#### [Problem]
Your response should contain each line of the data that includes "Kaler".

#### [Information given]

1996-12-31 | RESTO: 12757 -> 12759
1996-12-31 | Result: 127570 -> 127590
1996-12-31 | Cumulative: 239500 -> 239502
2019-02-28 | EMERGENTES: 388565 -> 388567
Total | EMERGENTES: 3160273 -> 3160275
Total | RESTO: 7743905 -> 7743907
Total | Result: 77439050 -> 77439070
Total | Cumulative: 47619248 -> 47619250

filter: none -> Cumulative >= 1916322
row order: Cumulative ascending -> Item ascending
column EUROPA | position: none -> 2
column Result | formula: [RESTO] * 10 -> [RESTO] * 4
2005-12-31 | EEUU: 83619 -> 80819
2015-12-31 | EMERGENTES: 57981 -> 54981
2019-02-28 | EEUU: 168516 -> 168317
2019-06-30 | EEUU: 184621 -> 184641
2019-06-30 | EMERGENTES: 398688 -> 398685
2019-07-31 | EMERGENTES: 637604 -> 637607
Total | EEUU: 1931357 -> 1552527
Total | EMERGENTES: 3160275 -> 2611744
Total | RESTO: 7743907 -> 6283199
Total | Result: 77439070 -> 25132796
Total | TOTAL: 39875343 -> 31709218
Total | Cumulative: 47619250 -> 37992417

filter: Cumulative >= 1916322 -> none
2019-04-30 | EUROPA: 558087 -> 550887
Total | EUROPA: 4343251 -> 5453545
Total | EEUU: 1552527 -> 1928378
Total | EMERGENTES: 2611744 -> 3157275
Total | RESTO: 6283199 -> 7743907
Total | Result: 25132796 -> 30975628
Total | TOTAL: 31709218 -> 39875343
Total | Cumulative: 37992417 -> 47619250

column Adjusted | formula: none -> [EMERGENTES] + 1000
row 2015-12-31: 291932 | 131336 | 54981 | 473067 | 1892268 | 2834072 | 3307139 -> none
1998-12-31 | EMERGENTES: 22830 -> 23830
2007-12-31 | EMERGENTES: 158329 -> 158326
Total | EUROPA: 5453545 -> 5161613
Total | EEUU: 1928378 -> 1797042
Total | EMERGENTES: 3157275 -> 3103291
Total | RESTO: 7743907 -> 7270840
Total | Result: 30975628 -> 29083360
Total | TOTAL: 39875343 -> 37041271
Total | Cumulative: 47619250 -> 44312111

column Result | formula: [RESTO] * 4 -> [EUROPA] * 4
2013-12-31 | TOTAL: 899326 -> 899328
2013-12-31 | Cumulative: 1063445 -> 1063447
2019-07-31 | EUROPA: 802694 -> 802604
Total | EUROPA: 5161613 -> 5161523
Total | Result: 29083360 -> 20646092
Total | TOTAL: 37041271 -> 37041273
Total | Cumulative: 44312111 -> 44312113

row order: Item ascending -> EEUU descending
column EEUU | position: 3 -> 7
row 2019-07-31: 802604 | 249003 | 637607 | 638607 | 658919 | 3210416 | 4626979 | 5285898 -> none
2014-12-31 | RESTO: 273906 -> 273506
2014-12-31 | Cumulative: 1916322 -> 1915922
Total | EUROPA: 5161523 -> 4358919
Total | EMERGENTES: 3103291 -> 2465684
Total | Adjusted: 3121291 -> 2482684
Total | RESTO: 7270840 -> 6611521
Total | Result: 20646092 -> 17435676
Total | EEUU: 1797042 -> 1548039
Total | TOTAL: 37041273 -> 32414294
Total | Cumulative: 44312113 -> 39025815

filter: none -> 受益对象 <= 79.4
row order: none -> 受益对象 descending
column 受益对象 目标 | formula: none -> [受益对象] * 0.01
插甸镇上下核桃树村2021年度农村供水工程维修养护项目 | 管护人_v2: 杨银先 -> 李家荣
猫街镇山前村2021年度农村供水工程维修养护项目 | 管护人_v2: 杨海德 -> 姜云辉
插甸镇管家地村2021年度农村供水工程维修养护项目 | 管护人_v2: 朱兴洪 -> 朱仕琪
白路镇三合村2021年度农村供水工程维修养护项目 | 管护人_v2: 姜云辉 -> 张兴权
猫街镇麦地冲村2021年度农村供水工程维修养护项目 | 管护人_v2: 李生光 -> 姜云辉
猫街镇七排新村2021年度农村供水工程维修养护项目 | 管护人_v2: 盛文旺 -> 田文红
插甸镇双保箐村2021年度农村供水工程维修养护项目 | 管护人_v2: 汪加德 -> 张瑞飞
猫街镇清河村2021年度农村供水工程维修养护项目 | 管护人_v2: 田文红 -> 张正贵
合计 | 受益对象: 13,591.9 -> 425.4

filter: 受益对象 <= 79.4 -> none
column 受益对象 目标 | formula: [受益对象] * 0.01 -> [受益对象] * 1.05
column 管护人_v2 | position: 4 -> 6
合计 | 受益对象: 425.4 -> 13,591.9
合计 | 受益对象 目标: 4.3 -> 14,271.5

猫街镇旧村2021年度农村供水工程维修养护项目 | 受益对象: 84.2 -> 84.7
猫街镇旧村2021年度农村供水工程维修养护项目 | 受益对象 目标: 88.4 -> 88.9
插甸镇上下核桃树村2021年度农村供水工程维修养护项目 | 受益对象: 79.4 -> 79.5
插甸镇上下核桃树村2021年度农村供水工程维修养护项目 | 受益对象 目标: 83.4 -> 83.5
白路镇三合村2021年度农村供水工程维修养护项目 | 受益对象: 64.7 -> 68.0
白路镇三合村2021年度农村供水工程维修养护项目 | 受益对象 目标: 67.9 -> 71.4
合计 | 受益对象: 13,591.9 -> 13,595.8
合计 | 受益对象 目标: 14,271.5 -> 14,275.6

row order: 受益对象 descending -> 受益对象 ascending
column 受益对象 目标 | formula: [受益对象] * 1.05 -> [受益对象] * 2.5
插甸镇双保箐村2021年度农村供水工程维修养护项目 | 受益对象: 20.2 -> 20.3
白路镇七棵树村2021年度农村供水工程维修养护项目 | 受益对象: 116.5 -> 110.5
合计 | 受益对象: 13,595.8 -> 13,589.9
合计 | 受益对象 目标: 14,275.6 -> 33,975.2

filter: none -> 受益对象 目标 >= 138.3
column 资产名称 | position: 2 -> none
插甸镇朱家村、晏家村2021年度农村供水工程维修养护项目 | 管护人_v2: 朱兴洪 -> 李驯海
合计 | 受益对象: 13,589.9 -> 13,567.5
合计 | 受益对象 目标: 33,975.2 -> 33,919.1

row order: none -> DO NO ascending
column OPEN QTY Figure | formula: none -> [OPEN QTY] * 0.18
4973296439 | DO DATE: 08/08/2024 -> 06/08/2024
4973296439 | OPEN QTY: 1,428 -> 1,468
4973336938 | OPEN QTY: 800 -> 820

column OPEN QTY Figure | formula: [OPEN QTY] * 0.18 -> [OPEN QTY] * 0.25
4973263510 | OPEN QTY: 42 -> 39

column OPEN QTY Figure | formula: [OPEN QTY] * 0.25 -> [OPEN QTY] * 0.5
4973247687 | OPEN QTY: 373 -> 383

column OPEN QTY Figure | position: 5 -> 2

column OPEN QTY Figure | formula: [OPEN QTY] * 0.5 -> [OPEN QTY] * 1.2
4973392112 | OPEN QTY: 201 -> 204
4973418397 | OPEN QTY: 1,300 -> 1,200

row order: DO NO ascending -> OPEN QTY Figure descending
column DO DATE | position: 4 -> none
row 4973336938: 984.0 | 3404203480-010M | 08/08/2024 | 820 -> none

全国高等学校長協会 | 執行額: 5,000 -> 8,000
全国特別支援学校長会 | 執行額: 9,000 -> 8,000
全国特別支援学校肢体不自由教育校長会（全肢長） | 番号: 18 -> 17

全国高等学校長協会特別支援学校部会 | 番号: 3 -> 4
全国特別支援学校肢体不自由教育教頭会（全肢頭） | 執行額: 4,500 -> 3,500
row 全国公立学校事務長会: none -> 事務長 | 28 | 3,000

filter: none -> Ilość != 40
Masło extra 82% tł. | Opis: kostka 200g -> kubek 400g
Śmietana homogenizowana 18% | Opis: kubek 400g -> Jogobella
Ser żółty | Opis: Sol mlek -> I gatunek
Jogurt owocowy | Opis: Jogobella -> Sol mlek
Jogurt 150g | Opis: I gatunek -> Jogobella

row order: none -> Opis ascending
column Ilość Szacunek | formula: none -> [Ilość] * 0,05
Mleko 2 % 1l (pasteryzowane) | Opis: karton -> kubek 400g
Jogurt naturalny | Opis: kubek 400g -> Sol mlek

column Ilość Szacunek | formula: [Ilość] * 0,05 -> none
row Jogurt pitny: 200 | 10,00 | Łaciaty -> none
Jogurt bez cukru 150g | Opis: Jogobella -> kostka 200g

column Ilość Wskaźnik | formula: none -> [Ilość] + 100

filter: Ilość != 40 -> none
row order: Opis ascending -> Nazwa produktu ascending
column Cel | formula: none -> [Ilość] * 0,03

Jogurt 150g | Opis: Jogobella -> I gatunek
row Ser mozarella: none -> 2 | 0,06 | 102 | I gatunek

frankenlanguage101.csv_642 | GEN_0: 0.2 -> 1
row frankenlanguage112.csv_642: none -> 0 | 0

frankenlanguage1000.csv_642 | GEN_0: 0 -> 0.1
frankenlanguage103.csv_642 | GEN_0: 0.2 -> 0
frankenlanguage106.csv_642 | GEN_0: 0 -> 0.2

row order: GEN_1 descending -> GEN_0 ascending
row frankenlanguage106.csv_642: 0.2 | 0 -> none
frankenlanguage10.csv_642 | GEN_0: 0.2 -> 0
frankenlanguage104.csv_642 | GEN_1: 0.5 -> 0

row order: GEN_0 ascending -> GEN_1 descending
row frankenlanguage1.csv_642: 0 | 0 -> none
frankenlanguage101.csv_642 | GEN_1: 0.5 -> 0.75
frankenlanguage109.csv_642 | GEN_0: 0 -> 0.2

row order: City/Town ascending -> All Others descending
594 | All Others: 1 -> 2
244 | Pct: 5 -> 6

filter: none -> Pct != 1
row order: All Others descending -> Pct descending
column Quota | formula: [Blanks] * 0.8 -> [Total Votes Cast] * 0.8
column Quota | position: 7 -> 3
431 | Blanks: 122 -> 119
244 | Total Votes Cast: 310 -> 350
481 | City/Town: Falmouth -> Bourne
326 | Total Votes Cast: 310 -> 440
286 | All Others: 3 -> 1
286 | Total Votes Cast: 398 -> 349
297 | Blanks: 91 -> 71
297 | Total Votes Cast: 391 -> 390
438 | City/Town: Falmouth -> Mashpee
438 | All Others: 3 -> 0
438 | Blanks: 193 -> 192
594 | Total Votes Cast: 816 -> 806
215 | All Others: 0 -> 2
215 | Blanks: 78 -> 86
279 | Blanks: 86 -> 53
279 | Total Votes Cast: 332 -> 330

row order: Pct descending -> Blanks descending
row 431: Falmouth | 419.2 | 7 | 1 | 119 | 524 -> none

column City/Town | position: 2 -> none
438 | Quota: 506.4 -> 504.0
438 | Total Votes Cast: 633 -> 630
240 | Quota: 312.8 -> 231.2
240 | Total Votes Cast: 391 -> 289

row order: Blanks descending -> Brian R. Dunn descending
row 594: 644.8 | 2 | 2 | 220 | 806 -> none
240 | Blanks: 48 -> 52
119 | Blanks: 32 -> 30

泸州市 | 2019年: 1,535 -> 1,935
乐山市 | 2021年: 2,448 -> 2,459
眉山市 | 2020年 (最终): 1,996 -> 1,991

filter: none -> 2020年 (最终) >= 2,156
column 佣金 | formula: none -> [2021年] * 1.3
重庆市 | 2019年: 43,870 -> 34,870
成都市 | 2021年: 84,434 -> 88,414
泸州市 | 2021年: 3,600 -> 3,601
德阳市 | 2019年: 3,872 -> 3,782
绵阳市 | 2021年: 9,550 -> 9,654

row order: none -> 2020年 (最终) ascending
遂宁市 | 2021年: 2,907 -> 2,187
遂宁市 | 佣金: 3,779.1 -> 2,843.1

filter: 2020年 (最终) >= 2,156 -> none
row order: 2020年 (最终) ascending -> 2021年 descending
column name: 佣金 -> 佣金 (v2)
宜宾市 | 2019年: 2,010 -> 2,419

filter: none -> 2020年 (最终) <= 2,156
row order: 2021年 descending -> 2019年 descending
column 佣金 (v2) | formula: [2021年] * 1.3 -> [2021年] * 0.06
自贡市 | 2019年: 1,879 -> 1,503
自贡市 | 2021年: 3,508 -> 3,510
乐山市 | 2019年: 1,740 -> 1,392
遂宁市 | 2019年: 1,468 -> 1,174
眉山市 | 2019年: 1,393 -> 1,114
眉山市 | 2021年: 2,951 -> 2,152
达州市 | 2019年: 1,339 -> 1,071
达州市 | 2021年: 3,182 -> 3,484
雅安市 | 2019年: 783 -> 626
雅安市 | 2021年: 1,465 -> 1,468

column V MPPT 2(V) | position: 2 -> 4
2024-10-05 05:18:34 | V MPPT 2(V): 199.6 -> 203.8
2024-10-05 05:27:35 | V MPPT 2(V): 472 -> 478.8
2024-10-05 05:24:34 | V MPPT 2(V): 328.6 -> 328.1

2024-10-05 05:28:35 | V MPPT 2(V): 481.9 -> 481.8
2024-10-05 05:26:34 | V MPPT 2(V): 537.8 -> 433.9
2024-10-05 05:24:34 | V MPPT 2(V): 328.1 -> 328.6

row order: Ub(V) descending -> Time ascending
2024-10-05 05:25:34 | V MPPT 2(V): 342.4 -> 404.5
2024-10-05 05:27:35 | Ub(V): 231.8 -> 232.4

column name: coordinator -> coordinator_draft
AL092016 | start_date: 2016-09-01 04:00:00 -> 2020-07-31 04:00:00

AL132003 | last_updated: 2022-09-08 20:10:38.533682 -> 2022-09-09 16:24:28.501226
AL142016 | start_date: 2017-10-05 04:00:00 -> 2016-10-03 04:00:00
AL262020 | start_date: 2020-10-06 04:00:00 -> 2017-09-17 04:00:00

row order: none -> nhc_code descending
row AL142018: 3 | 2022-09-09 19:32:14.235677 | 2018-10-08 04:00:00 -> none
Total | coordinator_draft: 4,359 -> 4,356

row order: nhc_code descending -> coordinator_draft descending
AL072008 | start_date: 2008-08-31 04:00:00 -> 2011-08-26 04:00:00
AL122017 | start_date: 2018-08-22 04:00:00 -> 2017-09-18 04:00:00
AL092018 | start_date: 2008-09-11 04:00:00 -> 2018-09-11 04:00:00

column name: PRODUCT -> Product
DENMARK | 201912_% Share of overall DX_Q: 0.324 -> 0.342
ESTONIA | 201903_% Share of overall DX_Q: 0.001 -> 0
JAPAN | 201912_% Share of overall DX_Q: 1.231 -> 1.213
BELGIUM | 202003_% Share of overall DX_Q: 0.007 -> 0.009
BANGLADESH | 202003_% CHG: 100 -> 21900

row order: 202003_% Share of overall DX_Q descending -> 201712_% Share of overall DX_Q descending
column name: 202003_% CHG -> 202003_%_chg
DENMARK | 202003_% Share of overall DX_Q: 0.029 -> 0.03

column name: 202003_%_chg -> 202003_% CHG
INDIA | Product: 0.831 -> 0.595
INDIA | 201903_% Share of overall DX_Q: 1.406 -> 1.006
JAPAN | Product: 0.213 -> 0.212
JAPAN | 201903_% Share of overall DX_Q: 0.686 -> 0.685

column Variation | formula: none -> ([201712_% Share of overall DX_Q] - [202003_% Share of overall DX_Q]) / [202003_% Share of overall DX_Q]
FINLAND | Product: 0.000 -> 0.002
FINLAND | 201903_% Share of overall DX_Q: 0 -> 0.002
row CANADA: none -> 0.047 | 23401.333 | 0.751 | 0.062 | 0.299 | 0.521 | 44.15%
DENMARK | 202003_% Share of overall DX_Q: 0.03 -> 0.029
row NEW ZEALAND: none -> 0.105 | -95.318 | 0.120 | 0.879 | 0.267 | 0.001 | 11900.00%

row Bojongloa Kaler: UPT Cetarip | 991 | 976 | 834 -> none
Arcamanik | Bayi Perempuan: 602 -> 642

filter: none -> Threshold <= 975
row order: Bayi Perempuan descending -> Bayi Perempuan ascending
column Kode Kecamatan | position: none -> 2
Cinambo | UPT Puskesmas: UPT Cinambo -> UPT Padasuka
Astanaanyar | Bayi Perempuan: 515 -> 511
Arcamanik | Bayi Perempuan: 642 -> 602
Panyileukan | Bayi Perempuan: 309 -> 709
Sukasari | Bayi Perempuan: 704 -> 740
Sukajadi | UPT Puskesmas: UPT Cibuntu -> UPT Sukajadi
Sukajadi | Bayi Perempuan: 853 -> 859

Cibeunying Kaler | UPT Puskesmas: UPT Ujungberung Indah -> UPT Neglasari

#### [Completed task]
row Bojongloa Kaler: UPT Cetarip | 991 | 976 | 834 -> none
Cibeunying Kaler | UPT Puskesmas: UPT Ujungberung Indah -> UPT Neglasari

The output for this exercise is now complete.